MATERIALS PROVIDED below:
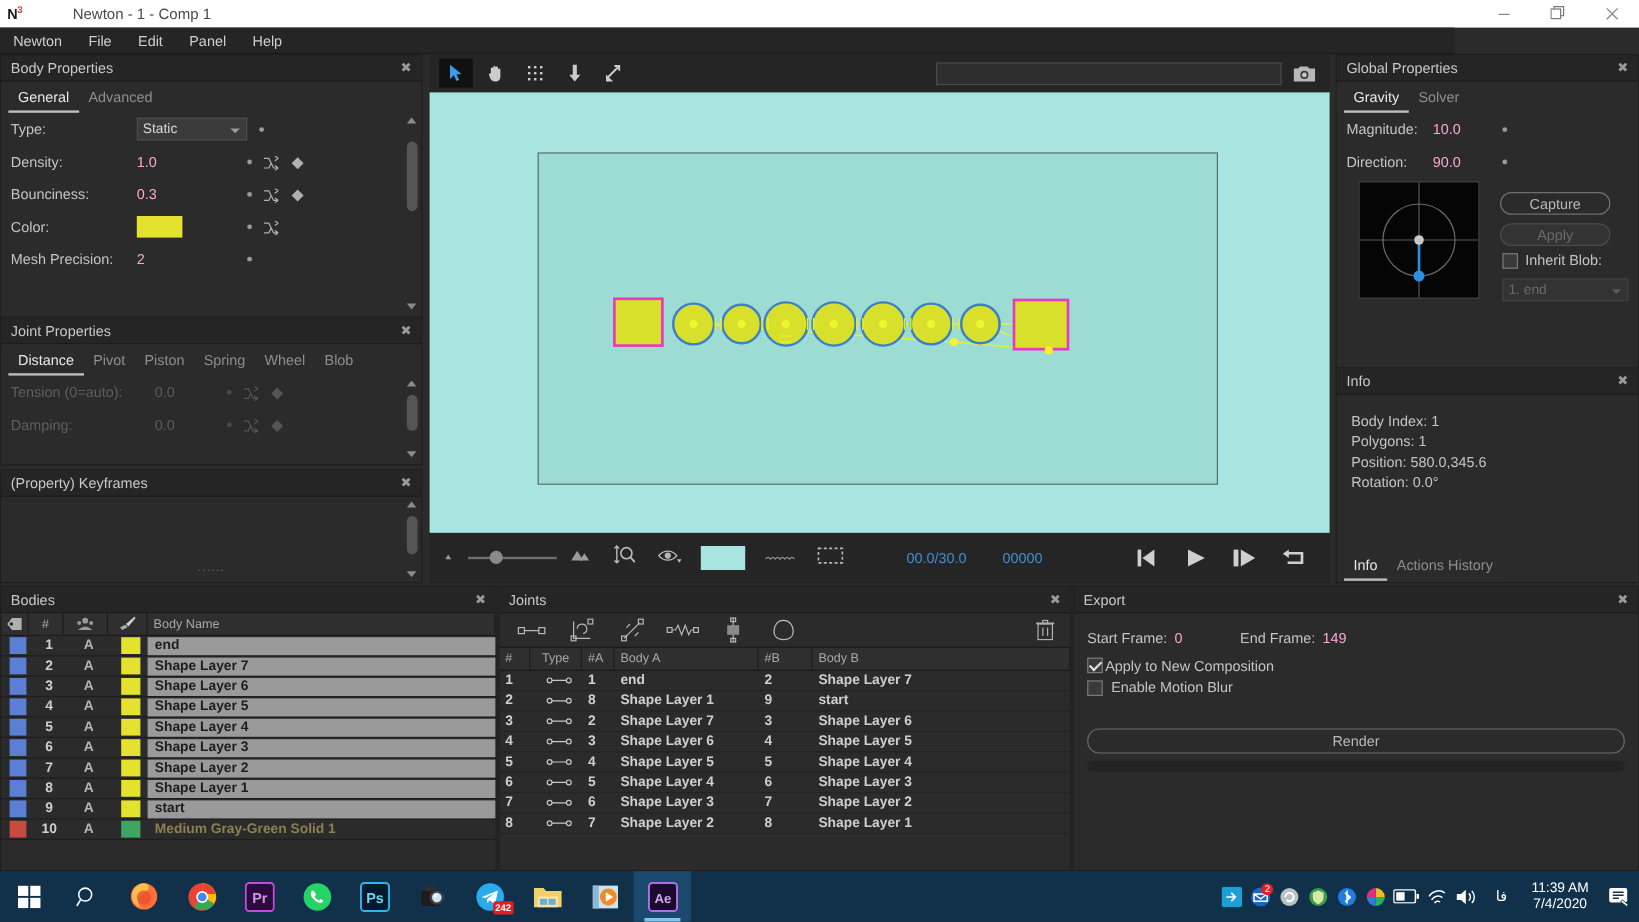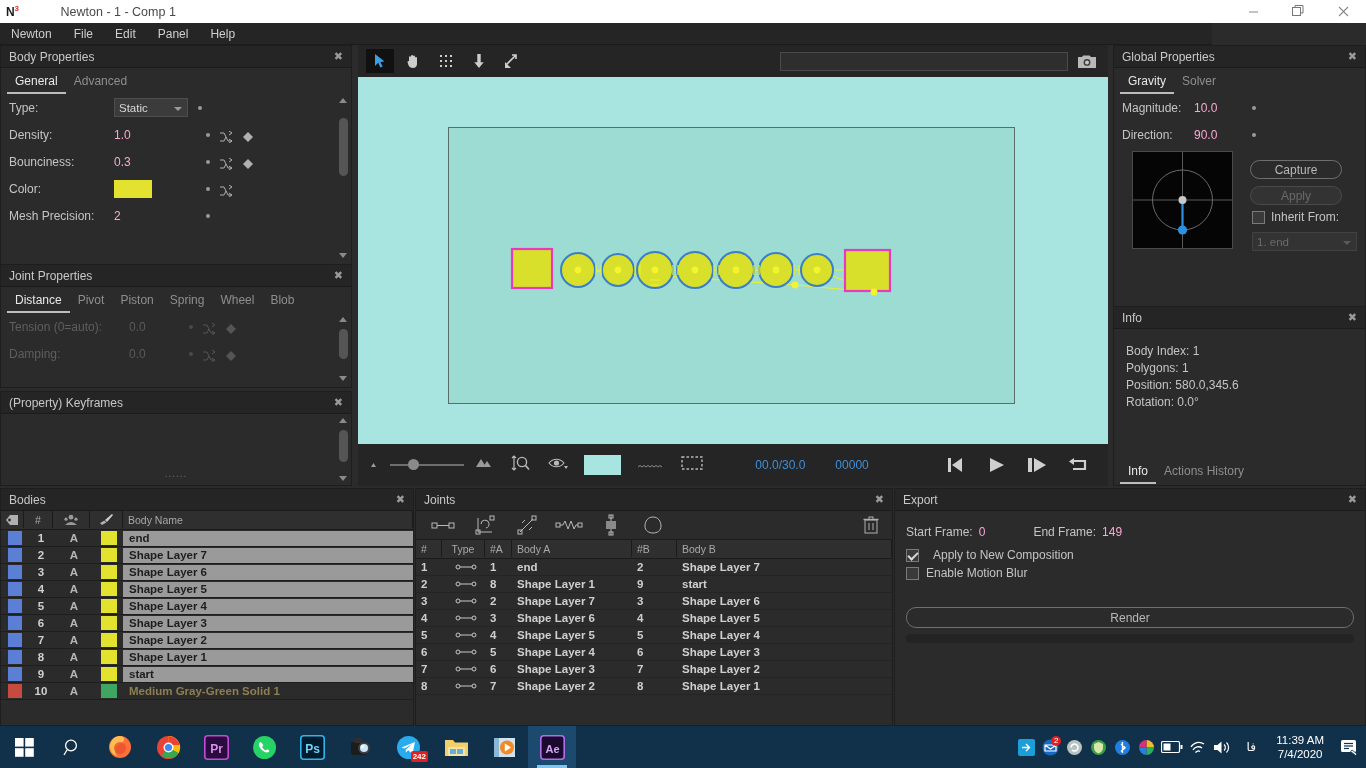--- a/index.html
+++ b/index.html
@@ -57,21 +57,21 @@
   .prop-area { position: relative; overflow: hidden; }
   .prow { display: flex; align-items: center; height: 27px; padding-left: 8px; }
   .plabel { font-size: 12px; color: #c4c4c4; width: 105px; }
   .pval { font-size: 12px; color: #f9a8d4; }
   .pval.dim { color: #5a5a5a; }
   .prow.dim .plabel { color: #5e5e5e; }
   .dot { width: 4px; height: 4px; border-radius: 50%; background: #9a9a9a; margin: 0 10px; flex: none; }
   .dot.dim { background: #4a4a4a; }
   .ico-sm { width: 12px; height: 12px; margin-right: 10px; flex: none; }
   .select {
-    width: 74px; height: 19px; background: #3b3b3b; border: 1px solid #4d4d4d;
+    width: 92px; height: 19px; background: #3b3b3b; border: 1px solid #4d4d4d;
     font-size: 11.5px; color: #d8d8d8; display: flex; align-items: center; padding: 0 4px;
     position: relative;
   }
   .select .caret {
     position: absolute; right: 5px; top: 8px;
     border-left: 4px solid transparent; border-right: 4px solid transparent;
     border-top: 4px solid #9a9a9a;
   }
   .swatch { width: 38px; height: 18px; background: #e3e22e; }
 
@@ -562,21 +562,21 @@
         <circle cx="49.5" cy="48" r="30" fill="none" stroke="#6a6a6a" stroke-width="1"></circle>
         <line x1="49.5" y1="48" x2="49.5" y2="78" stroke="#2d8fe0" stroke-width="2.2"></line>
         <circle cx="49.5" cy="48" r="4" fill="#c8c8c8"></circle>
         <circle cx="49.5" cy="78" r="4.6" fill="#2d8fe0"></circle>
       </svg>
     </div>
     <div class="pill-btn" style="position:absolute; left:136px; top:66px; width:92px;">Capture</div>
     <div class="pill-btn dim" style="position:absolute; left:136px; top:92px; width:92px;">Apply</div>
     <div style="position:absolute; left:138px; top:116px; display:flex; align-items:center; gap:6px;">
       <span class="chk"></span>
-      <span style="font-size:12px; color:#c4c4c4">Inherit From:</span>
+      <span style="font-size:12px; color:#c4c4c4">Inherit Blob:</span>
     </div>
     <div class="select" style="position:absolute; left:138px; top:138px; width:105px; background:#333; border-color:#414141; color:#6a6a6a;">
       <span>1. end</span>
       <span class="caret" style="border-top-color:#5a5a5a"></span>
     </div>
   </div>
 </div>
 
 <div class="panel" style="left:1113px; top:306px; width:253px; height:180px;">
   <div class="panel-head">
@@ -926,21 +926,21 @@
     <span class="ptitle">Export</span>
     <span class="pclose">✖</span>
   </div>
   <div style="position:relative; height:215px;">
     <div style="display:flex; align-items:center; padding:14px 0 0 11px;">
       <span style="font-size:12px; color:#c4c4c4;">Start Frame:</span>
       <span class="pval" style="margin-left:6px;">0</span>
       <span style="font-size:12px; color:#c4c4c4; margin-left:48px;">End Frame:</span>
       <span class="pval" style="margin-left:6px;">149</span>
     </div>
-    <div style="display:flex; align-items:center; gap:14px; padding:9px 0 0 11px;">
+    <div style="display:flex; align-items:flex-start; gap:2px; padding:9px 0 0 11px;">
       <span class="chk on"></span>
       <span style="font-size:12px; color:#c4c4c4;">Apply to New Composition</span>
     </div>
     <div style="display:flex; align-items:center; gap:7px; padding:4px 0 0 11px;">
       <span class="chk"></span>
       <span style="font-size:12px; color:#c4c4c4;">Enable Motion Blur</span>
     </div>
     <div class="pill-btn" style="position:absolute; left:11px; top:96px; width:448px; height:21px;">Render</div>
     <div style="position:absolute; left:11px; top:123px; width:448px; height:9px; background:#232323; border-radius:5px;"></div>
   </div>

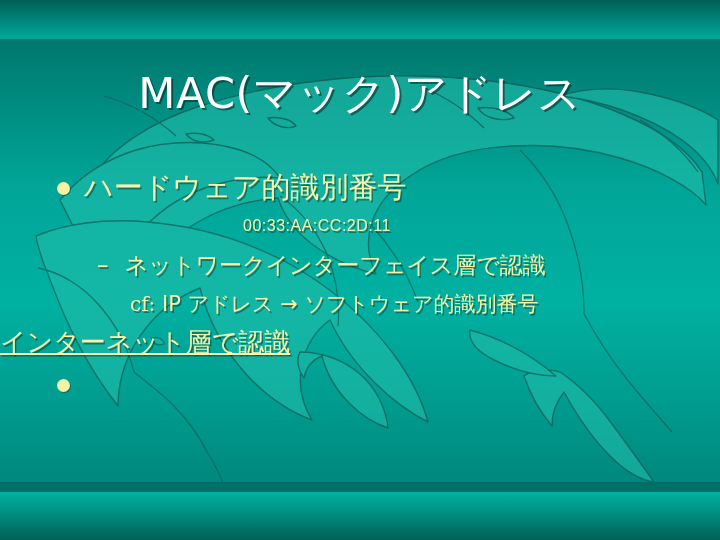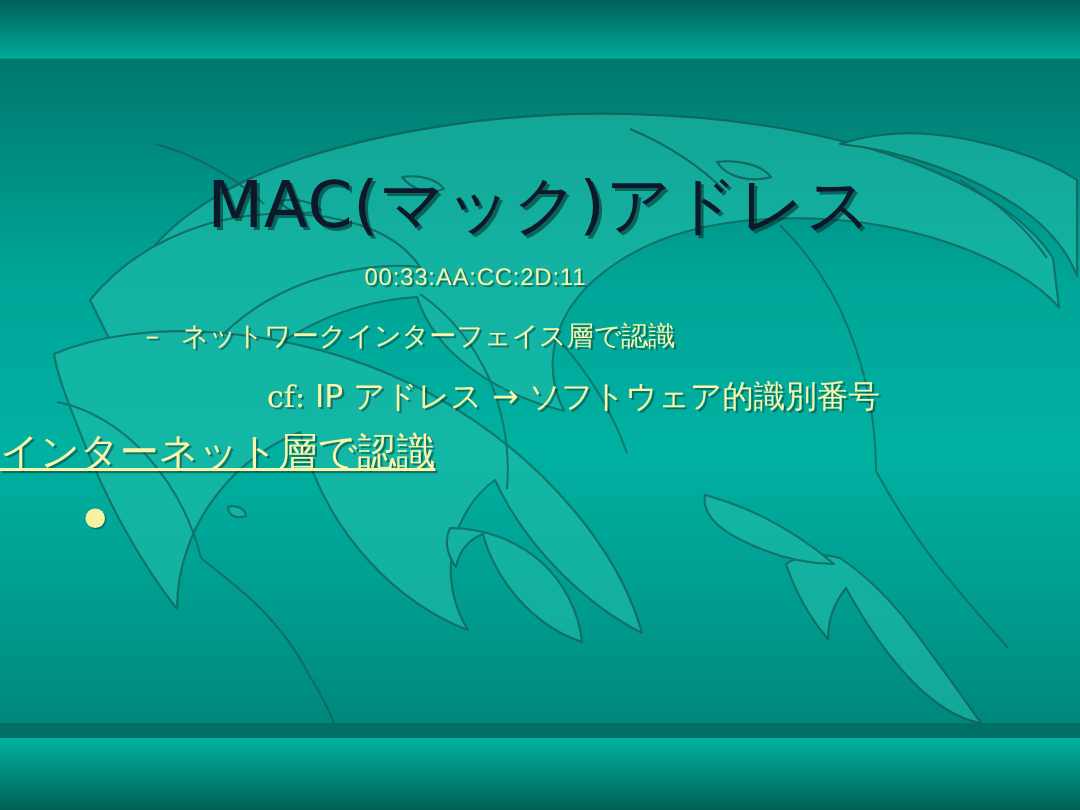--- a/index.html
+++ b/index.html
@@ -57,27 +57,26 @@
     width: 720px; height: 540px;
     opacity: 0.62;
   }
 
   
   .title {
     position: absolute;
     left: 0; right: 0;
     top: 68px;
     text-align: center;
-    color: #0f172a;
+    color: #ffffff;
     font-size: 43px;
     line-height: 50px;
     letter-spacing: 0.5px;
     text-shadow: 2px 2px 0 rgba(0,40,36,0.55);
     white-space: nowrap;
-    margin-top: 44px;
   }
 
   
   .body-block {
     position: absolute;
     left: 0; right: 0;
     top: 167px;
   }
   .line {
     position: relative;
@@ -103,37 +102,36 @@
 
   .mac {
     font-family: Liberation Sans, sans-serif;
     font-size: 16px;
     line-height: 38px;
     padding-left: 243px;
     letter-spacing: 0.5px;
   }
 
   .lvl2 {
-    font-size: 18px;
+    font-size: 23px;
     line-height: 40px;
     padding-left: 97px;
   }
   .lvl2 .dash {
     margin-right: 9px;
   }
 
   .lvl3 {
     font-size: 21px;
     line-height: 38px;
     padding-left: 130px;
   }
   .lvl3 .cf {
     font-family: "DejaVu Serif", "Liberation Serif", serif;
     font-size: 20px;
-    margin-left: 48px;
   }
 
   .lvl3-right {
     font-size: 26px;
     line-height: 38px;
     text-decoration: underline;
   }
 
   .lvl1b {
     font-size: 29px;
@@ -230,20 +228,24 @@
   </svg>
 
   <div class="band-top"></div>
   <div class="band-bottom-edge"></div>
   <div class="band-bottom"></div>
 
   <div class="title">MAC(マック)アドレス</div>
 
   <div class="body-block">
 
+    <div class="line lvl1">
+      <span class="dot"></span>
+      <span>ハードウェア的識別番号</span>
+    </div>
 
     <div class="line mac">
       <span>00:33:AA:CC:2D:11</span>
     </div>
 
     <div class="line lvl2">
       <span class="dash">–</span>
       <span>ネットワークインターフェイス層で認識</span>
     </div>
 

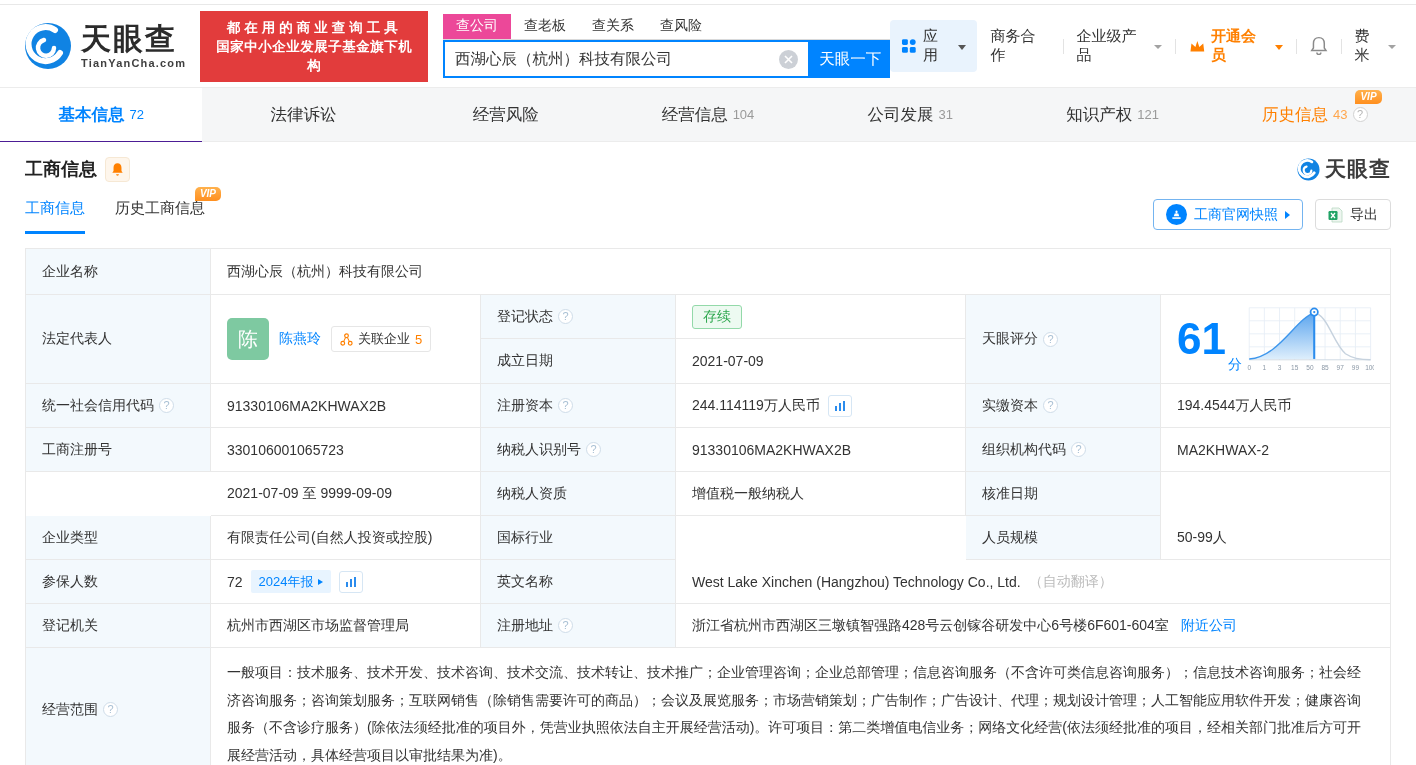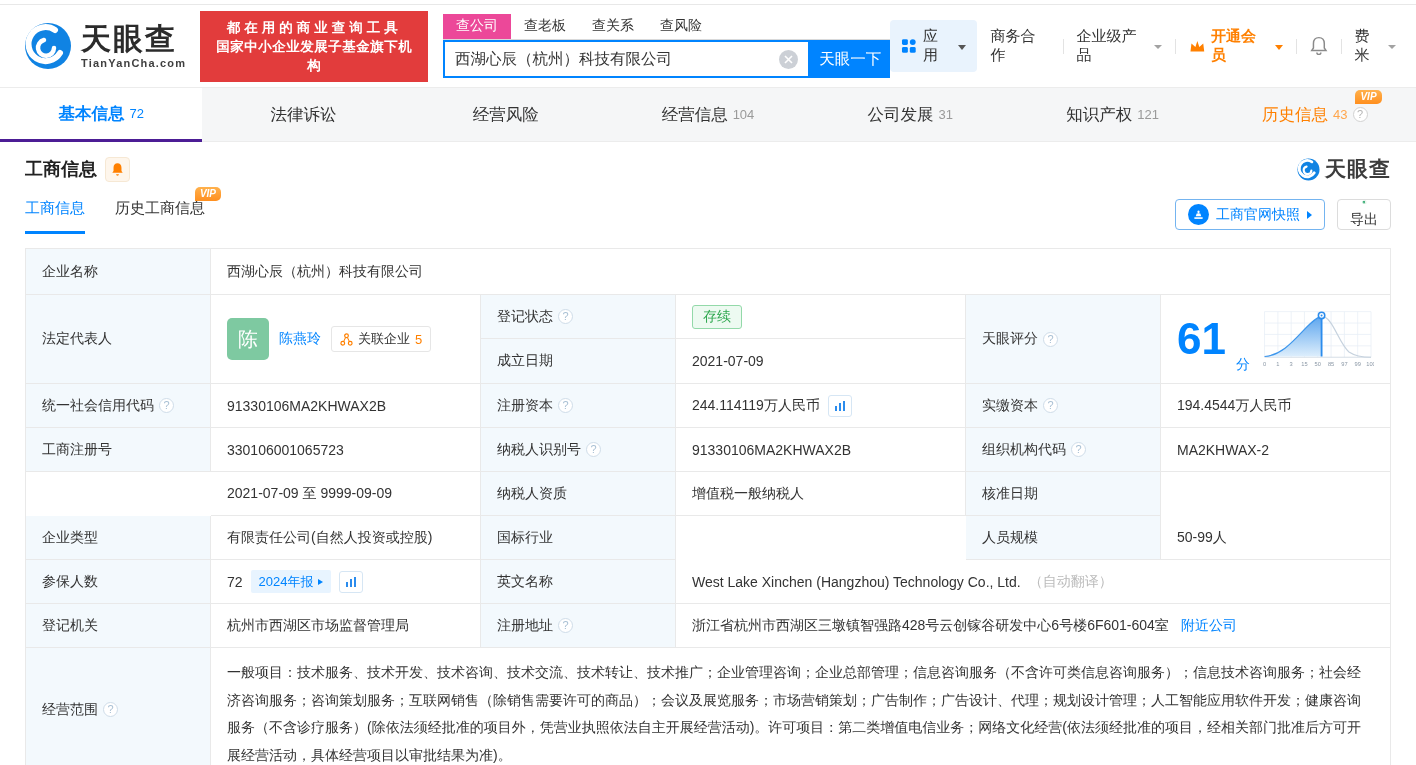--- a/index.html
+++ b/index.html
@@ -29,21 +29,21 @@
   .caret.small { border-top-width:4px; opacity:.55; }
   .caret.orange { border-top-color:#ff8000; opacity:1; }
   .vdiv { width:1px; height:15px; background:#e3e3e3; }
   .member { color:#ff8000; font-weight:700; display:flex; align-items:center; gap:5px; cursor:pointer; }
   .nav-item { cursor:pointer; display:flex; align-items:center; gap:4px; }
 
   
   .main-tabs { display:flex; height:55px; background:#f5f6f7; border-top:1px solid #ececec; border-bottom:1px solid #ececec; }
   .main-tab { flex:1; display:flex; align-items:center; justify-content:center; gap:5px; font-size:16.5px; color:#333; cursor:pointer; position:relative; }
   .main-tab .cnt { font-size:13px; color:#9a9a9a; }
-  .main-tab.active { background:#fff; color:#0084ff; font-weight:700; border-bottom:3px solid #4c1d95; margin-bottom:-1px; }
+  .main-tab.active { background:#fff; color:#0084ff; font-weight:700; border-bottom:1px solid #4c1d95; margin-bottom:-1px; }
   .main-tab.active .cnt { color:#0084ff; font-weight:400; }
   .main-tab.vip-tab { color:#ff8000; }
   .main-tab.vip-tab .cnt { color:#ffa64d; }
   .tab-inner { position:relative; display:flex; align-items:center; gap:5px; }
   .vip-badge { position:absolute; top:-14px; right:-14px; background:linear-gradient(180deg,#ffb14d,#ff8f1f); color:#fff; font-size:10px; font-style:italic; font-weight:700; padding:1px 5px 2px; border-radius:5px 5px 5px 0; line-height:11px; }
   .help-circle { width:15px; height:15px; border-radius:50%; border:1px solid #cfdde9; background:#fff; color:#a9c0d4; font-size:11px; display:flex; align-items:center; justify-content:center; flex:none; cursor:pointer; line-height:1; }
   .help-circle.gray { border-color:#d2d2d2; color:#b5b5b5; }
 
   
   .content { padding:0 25px; }
@@ -53,42 +53,42 @@
   .brand-mini { margin-left:auto; display:flex; align-items:center; gap:5px; }
   .brand-mini-text { font-size:21px; font-weight:700; color:#3c3c3c; letter-spacing:1px; }
 
   .subtab-row { display:flex; align-items:flex-start; margin-top:16px; height:40px; }
   .subtab { font-size:15px; color:#333; margin-right:30px; padding-bottom:13px; position:relative; cursor:pointer; }
   .subtab.active { color:#0084ff; border-bottom:3px solid #0084ff; }
   .subtab .vip-badge { top:-12px; right:-16px; }
   .head-btns { margin-left:auto; display:flex; gap:12px;font-family:Liberation Serif, serif; }
   .btn { height:31px; border-radius:4px; display:flex; align-items:center; padding:0 12px; font-size:14px; cursor:pointer; background:#fff; gap:7px; }
   .btn.snapshot { border:1px solid #74b4f0; color:#0084ff; }
-  .btn.export { border:1px solid #dcdcdc; color:#333;flex-direction:column; }
+  .btn.export { border:1px solid #dcdcdc; color:#333; }
   .stamp-circle { width:21px; height:21px; border-radius:50%; background:#0084ff; display:flex; align-items:center; justify-content:center; }
   .tri-right { width:0; height:0; border-top:4px solid transparent; border-bottom:4px solid transparent; border-left:5px solid #0084ff; }
 
   
   .info-table { margin-top:9px; display:grid; grid-template-columns:185px 270px 195px 290px 195px 1fr; grid-template-rows:46px 44px 45px 44px 44px 44px 44px 44px 44px 123px; border:1px solid #e9e9e9; font-size:14px; }
   .cell { border-right:1px solid #e9e9e9; border-bottom:1px solid #e9e9e9; display:flex; align-items:center; padding:0 16px; background:#fff; min-width:0; }
   .lbl { background:#f3f9fd; gap:5px; color:#333; }
   .nr { border-right:none; }
   .nb { border-bottom:none; }
   a.link { color:#0084ff; text-decoration:none; cursor:pointer; }
   .gray-note { color:#bbb; margin-left:8px; }
   .code-gray { color:#999; }
   .avatar { width:42px; height:42px; border-radius:5px; background:#7ec9a1; color:#fff; font-size:20px; display:flex; align-items:center; justify-content:center; margin-right:10px; flex:none; }
   .rel-badge { display:flex; align-items:center; gap:5px; border:1px solid #e6e6e6; border-radius:3px; padding:3px 8px; margin-left:10px; font-size:13px; cursor:pointer; background:#fff; }
   .rel-cnt { color:#ff8000; }
   .status-badge { background:#edfaf1; border:1px solid #93d9a9; color:#2fa84f; border-radius:3px; padding:2px 10px; font-size:14px; }
   .mini-chart-btn { width:24px; height:22px; border:1px solid #d6e6f4; border-radius:3px; display:flex; align-items:center; justify-content:center; margin-left:8px; cursor:pointer; background:#fff; }
   .report-badge { background:#e8f4ff; color:#0084ff; font-size:13px; padding:2.5px 8px; border-radius:2px; margin-left:8px; display:flex; align-items:center; gap:4px; cursor:pointer; }
   .report-badge .tri-right { border-left-color:#0084ff; border-top-width:3.5px; border-bottom-width:3.5px; }
   .chev-down { width:8px; height:8px; border-right:1.6px solid #999; border-bottom:1.6px solid #999; transform:rotate(45deg) translateY(-2px); margin-left:7px; cursor:pointer; flex:none; }
-  .score-cell { gap:10px; }
+  .score-cell { gap:2px; }
   .score-num { font-size:44px; font-weight:700; color:#0084ff; line-height:1; }
   .score-unit { font-size:14px; color:#0084ff; align-self:flex-end; margin-bottom:9px; }
   .scope-cell { display:block; padding:11px 16px; line-height:27.5px; color:#333; }
 </style>
 </head>
 <body>
 
 <div class="top-strip"></div>
 
 <div class="header">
End of MATERIALS PROVIDED.
Take the lines above from the one containing "margin-left:auto; display:flex; gap:12px;font-family:Liberation" to the one containing "align-items:center; gap:5px; border:1px" and retype them exactly, both ends included, with nothing added.

◆ **ANSWER BOX**:
   .head-btns { margin-left:auto; display:flex; gap:12px;font-family:Liberation Serif, serif; }
   .btn { height:31px; border-radius:4px; display:flex; align-items:center; padding:0 12px; font-size:14px; cursor:pointer; background:#fff; gap:7px; }
   .btn.snapshot { border:1px solid #74b4f0; color:#0084ff; }
-  .btn.export { border:1px solid #dcdcdc; color:#333;flex-direction:column; }
+  .btn.export { border:1px solid #dcdcdc; color:#333; }
   .stamp-circle { width:21px; height:21px; border-radius:50%; background:#0084ff; display:flex; align-items:center; justify-content:center; }
   .tri-right { width:0; height:0; border-top:4px solid transparent; border-bottom:4px solid transparent; border-left:5px solid #0084ff; }
 
   
   .info-table { margin-top:9px; display:grid; grid-template-columns:185px 270px 195px 290px 195px 1fr; grid-template-rows:46px 44px 45px 44px 44px 44px 44px 44px 44px 123px; border:1px solid #e9e9e9; font-size:14px; }
   .cell { border-right:1px solid #e9e9e9; border-bottom:1px solid #e9e9e9; display:flex; align-items:center; padding:0 16px; background:#fff; min-width:0; }
   .lbl { background:#f3f9fd; gap:5px; color:#333; }
   .nr { border-right:none; }
   .nb { border-bottom:none; }
   a.link { color:#0084ff; text-decoration:none; cursor:pointer; }
   .gray-note { color:#bbb; margin-left:8px; }
   .code-gray { color:#999; }
   .avatar { width:42px; height:42px; border-radius:5px; background:#7ec9a1; color:#fff; font-size:20px; display:flex; align-items:center; justify-content:center; margin-right:10px; flex:none; }
   .rel-badge { display:flex; align-items:center; gap:5px; border:1px solid #e6e6e6; border-radius:3px; padding:3px 8px; margin-left:10px; font-size:13px; cursor:pointer; background:#fff; }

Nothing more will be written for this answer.